Manchester Ship Canal Railway Company

As the canal was in the process of being built, there were at its height over 200 miles of temporary track, more than 6000 wagons and 180 locomotives. This was for a canal of 36 miles in length.

Sadly, the main contractor, Thomas Walker, died before the canal was finished and eventually the Ship Canal Company took over the final stages of the build. Now having all the railway stock, on completion of the canal, this formed the basis of the Ship Canal Railway, the largest private railway in the country

Construction materials were brought in to the canal excavation via a connection to the Cheshire Lines Railway east of Irlam railway station. This amounted to 10,000 tons of coal and 8,000 tons of cement every month. All railway lines that were to continue to cross the new canal needed to be raised to over 75 feet above the canal to allow for enough clearance for the passage of boats. It is worth mentioning that there were a number of separate segments to the railway.
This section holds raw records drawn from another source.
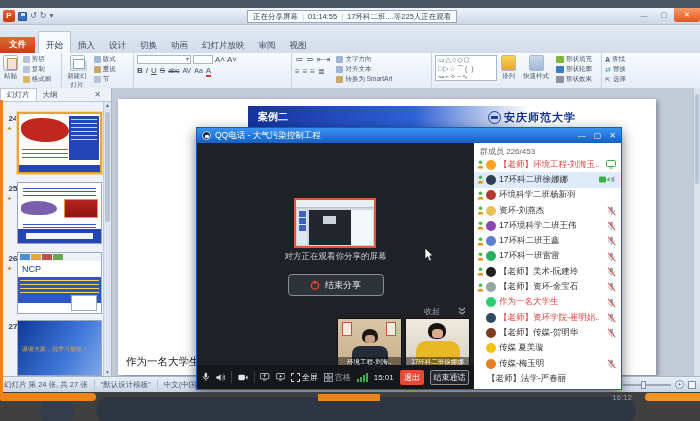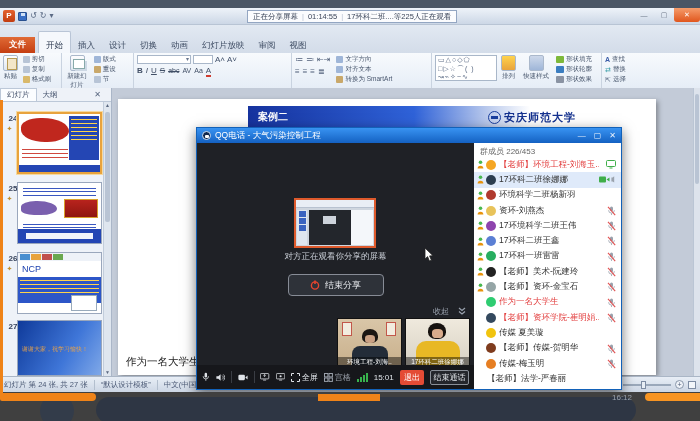--- a/index.html
+++ b/index.html
@@ -107,7 +107,7 @@
   .end-share { position:absolute; left:50%; transform:translateX(-50%); top:131px; width:96px; height:22px;
                border:1px solid #878c96; border-radius:4px; background:#2e3239; color:#e8eaee; font-size:9px;
                display:flex; align-items:center; justify-content:center; gap:5px; }
-  .collapse { position:absolute; right:8px; top:163px; color:#9aa2ae; font-size:8px; display:flex; align-items:center; gap:9px; }
+  .collapse { position:absolute; right:8px; top:163px; color:#9aa2ae; font-size:8px; display:flex; align-items:center; gap:18px; }
   .vthumbs { position:absolute; right:4px; top:175px; height:49px; display:flex; gap:3px; }
   .vthumb { width:65px; height:49px; position:relative; overflow:hidden; border:1px solid #111; }
   .vthumb .label { position:absolute; left:0; right:0; bottom:0; height:9px; background:rgba(0,0,0,.45);

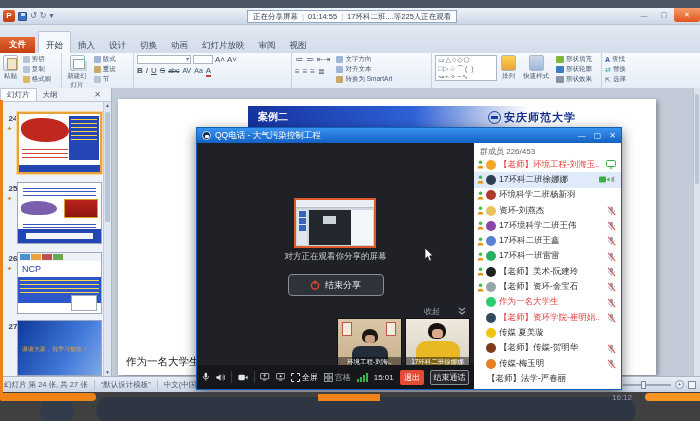--- a/index.html
+++ b/index.html
@@ -735,20 +735,20 @@
             </div>
             <div class="mrow">
               <span class="pres"></span>
+              <span class="avatar" style="background:#7f3c1e"></span>
+              <span class="mname">【老师】传媒-贺明华</span>
+              <span class="mstatus"><svg width="9" height="10" viewBox="0 0 9 10">
+                  <rect x="3" y="0.5" width="3" height="4.8" rx="1.5" fill="#9aa2ad"></rect>
+                  <path d="M1.6 4.2 a2.9 2.9 0 0 0 5.8 0" fill="none" stroke="#9aa2ad" stroke-width="0.8"></path>
+                  <line x1="4.5" y1="7.3" x2="4.5" y2="9" stroke="#9aa2ad" stroke-width="0.8"></line>
+                  <line x1="1" y1="0.8" x2="8.2" y2="9.2" stroke="#e05252" stroke-width="1.1"></line>
+                </svg></span>
+            </div>
+            <div class="mrow">
+              <span class="pres"></span>
               <span class="avatar" style="background:#f1c40f"></span>
               <span class="mname">传媒 夏美璇</span>
               <span class="mstatus"></span>
-            </div>
-            <div class="mrow">
-              <span class="pres"></span>
-              <span class="avatar" style="background:#7f3c1e"></span>
-              <span class="mname">【老师】传媒-贺明华</span>
-              <span class="mstatus"><svg width="9" height="10" viewBox="0 0 9 10">
-                  <rect x="3" y="0.5" width="3" height="4.8" rx="1.5" fill="#9aa2ad"></rect>
-                  <path d="M1.6 4.2 a2.9 2.9 0 0 0 5.8 0" fill="none" stroke="#9aa2ad" stroke-width="0.8"></path>
-                  <line x1="4.5" y1="7.3" x2="4.5" y2="9" stroke="#9aa2ad" stroke-width="0.8"></line>
-                  <line x1="1" y1="0.8" x2="8.2" y2="9.2" stroke="#e05252" stroke-width="1.1"></line>
-                </svg></span>
             </div>
             <div class="mrow">
               <span class="pres"></span>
A large amount of the lines laid during construction were on the bed of the canal and so moved to other work places or removed. The railway that ran along the north side of the canal appears to have been kept and formed the basis of the later canal railway. There is a wonderful book by Don Thorpe, the ‘Railways of the Manchester Ship Canal’, that covers the canal railway with good explanations and helpful maps.

Our local section of ship canal railway ran from behind what was Naylor’s woodyard, under the Chester Road swing bridge and along the north side of the canal as far as the Old Quay swing bridge in Runcorn. A steep branch from Walton ran down the end of the Laporte site and swung under the deviation mainline railway bridge to Acton Grange, where Richard Evans had a woodyard importing pit props for his coal mines. Naylors, Laportes, Evans, a sand extraction company and Wigg works were all users of this line at one time.

What about visible remains of the railway? Although not quite in Moore village, there is a cast concrete bridge over Moore Lane just over the swing bridge; this replaced an earlier wooden bridge in1923. Along the road by the warehouses heading towards Warrington there is a short section of track visible in the road surface, also a similar section is visible well down the road towards Randal’s sluices.